**Exercise**
Lines from the one containing "bw180904-48 | Total" through the final line of the records are the only ones to copy, and each must match exactly.

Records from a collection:
★ ★ ★ ★

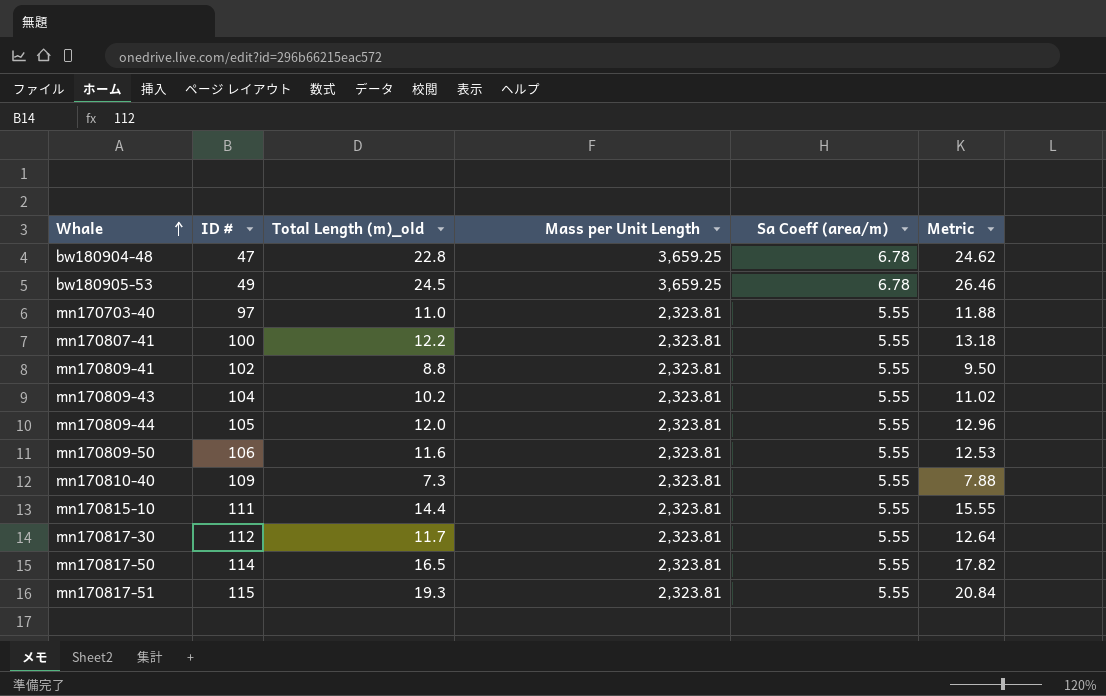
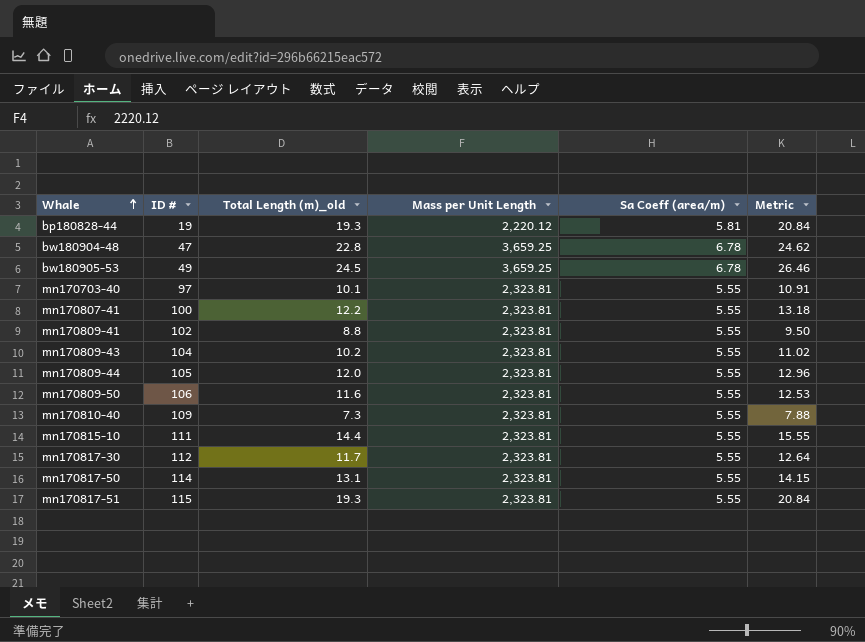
row bp180828-44: none -> 19 | 19.3 | 2,220.12 | 5.81 | 20.84
mn170703-40 | Total Length (m)_old: 11.0 -> 10.1
mn170703-40 | Metric: 11.88 -> 10.91
mn170817-50 | Total Length (m)_old: 16.5 -> 13.1
mn170817-50 | Metric: 17.82 -> 14.15

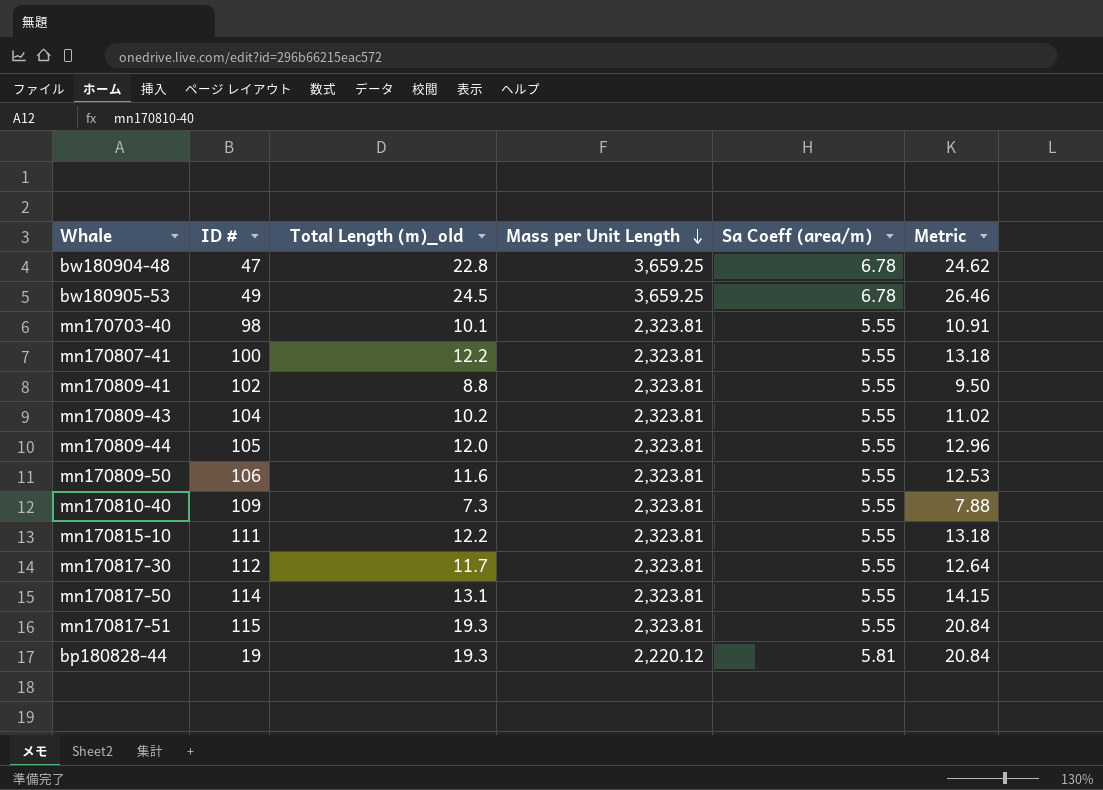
row order: Whale ascending -> Mass per Unit Length descending
mn170703-40 | ID #: 97 -> 98
mn170815-10 | Total Length (m)_old: 14.4 -> 12.2
mn170815-10 | Metric: 15.55 -> 13.18

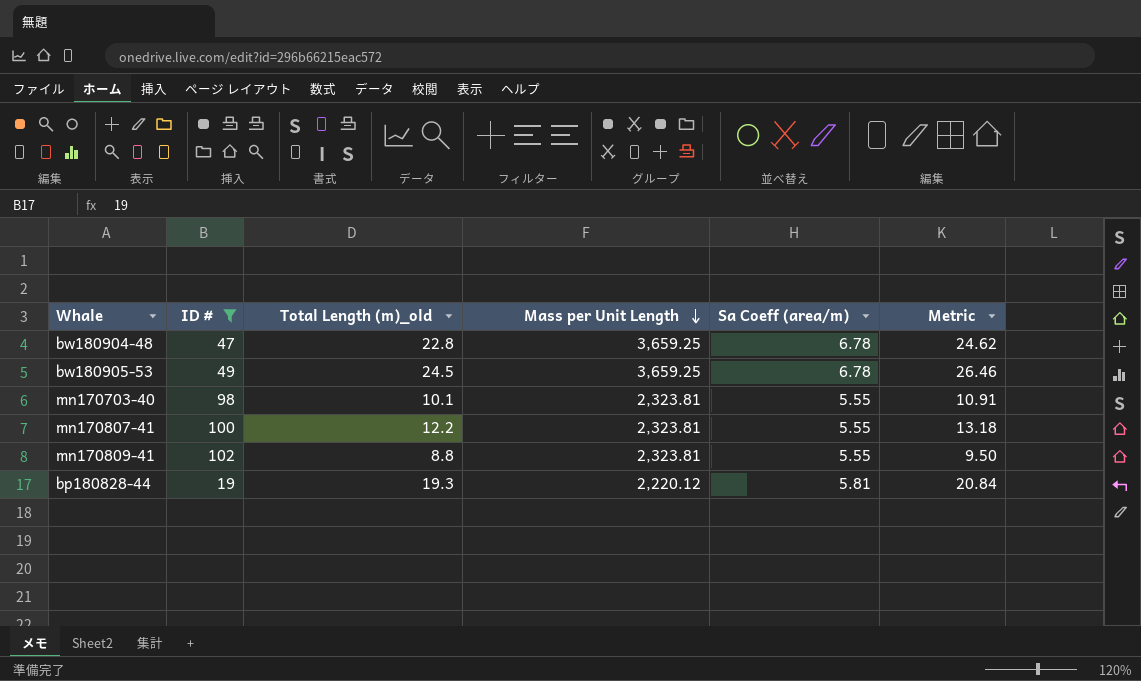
filter: none -> ID # <= 102

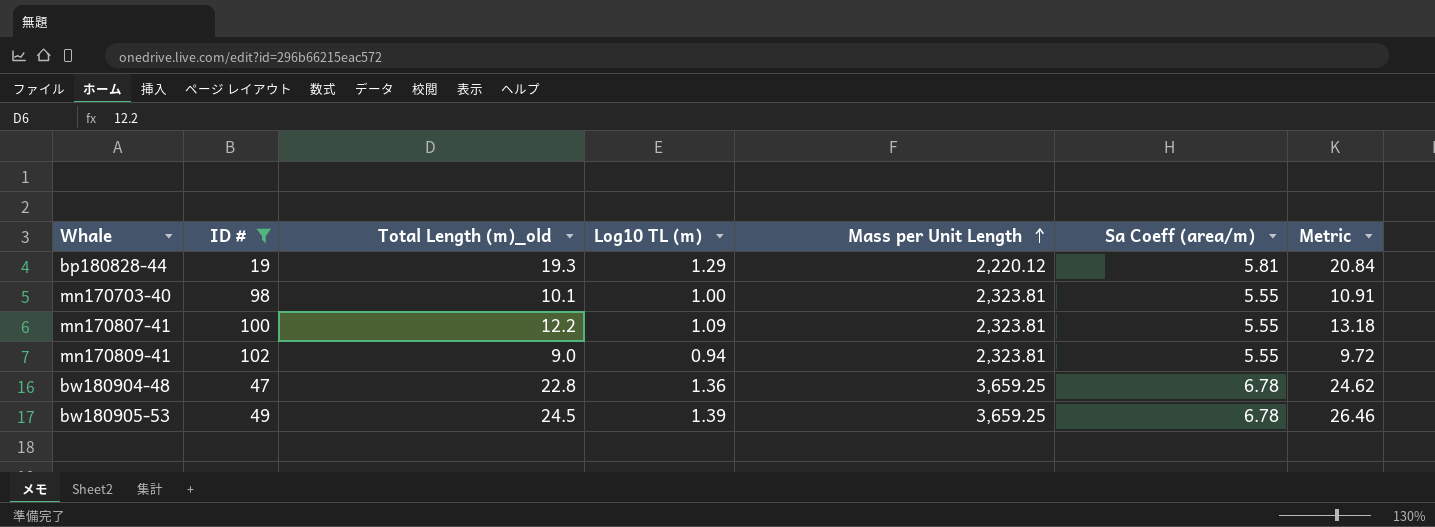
row order: Mass per Unit Length descending -> Mass per Unit Length ascending
column Log10 TL (m) | position: none -> 4
mn170809-41 | Total Length (m)_old: 8.8 -> 9.0
mn170809-41 | Metric: 9.50 -> 9.72

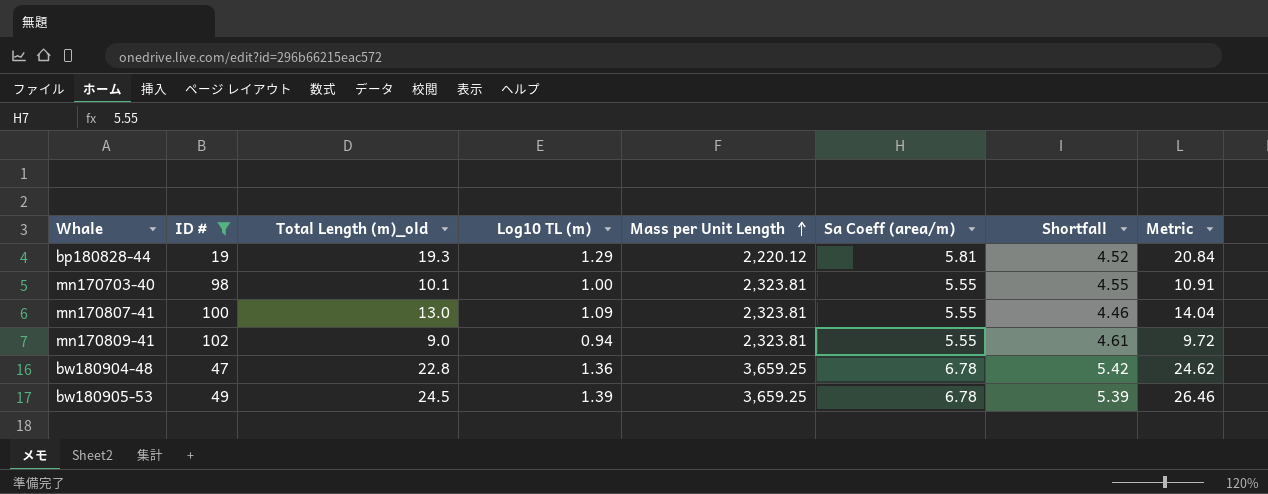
column Shortfall | formula: none -> [Sa Coeff (area/m)] - [Log10 TL (m)]
mn170807-41 | Total Length (m)_old: 12.2 -> 13.0
mn170807-41 | Metric: 13.18 -> 14.04

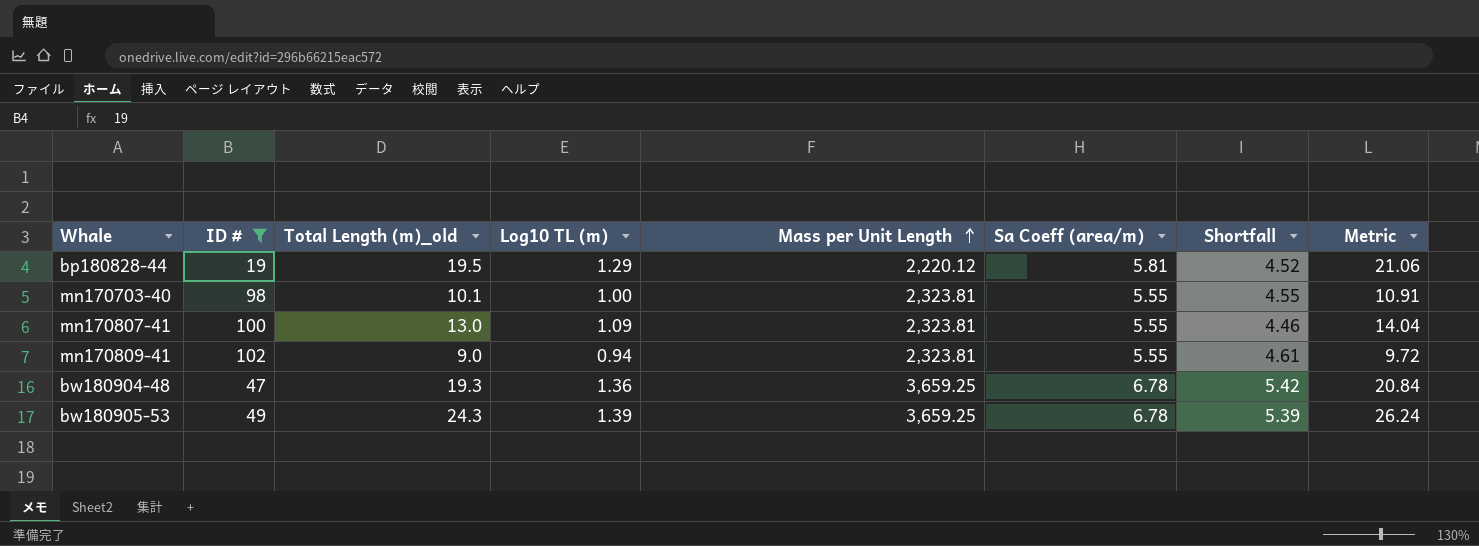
bp180828-44 | Total Length (m)_old: 19.3 -> 19.5
bp180828-44 | Metric: 20.84 -> 21.06
bw180904-48 | Total Length (m)_old: 22.8 -> 19.3
bw180904-48 | Metric: 24.62 -> 20.84
bw180905-53 | Total Length (m)_old: 24.5 -> 24.3
bw180905-53 | Metric: 26.46 -> 26.24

★ ★ ★ ★

**Written solution**
bw180904-48 | Total Length (m)_old: 22.8 -> 19.3
bw180904-48 | Metric: 24.62 -> 20.84
bw180905-53 | Total Length (m)_old: 24.5 -> 24.3
bw180905-53 | Metric: 26.46 -> 26.24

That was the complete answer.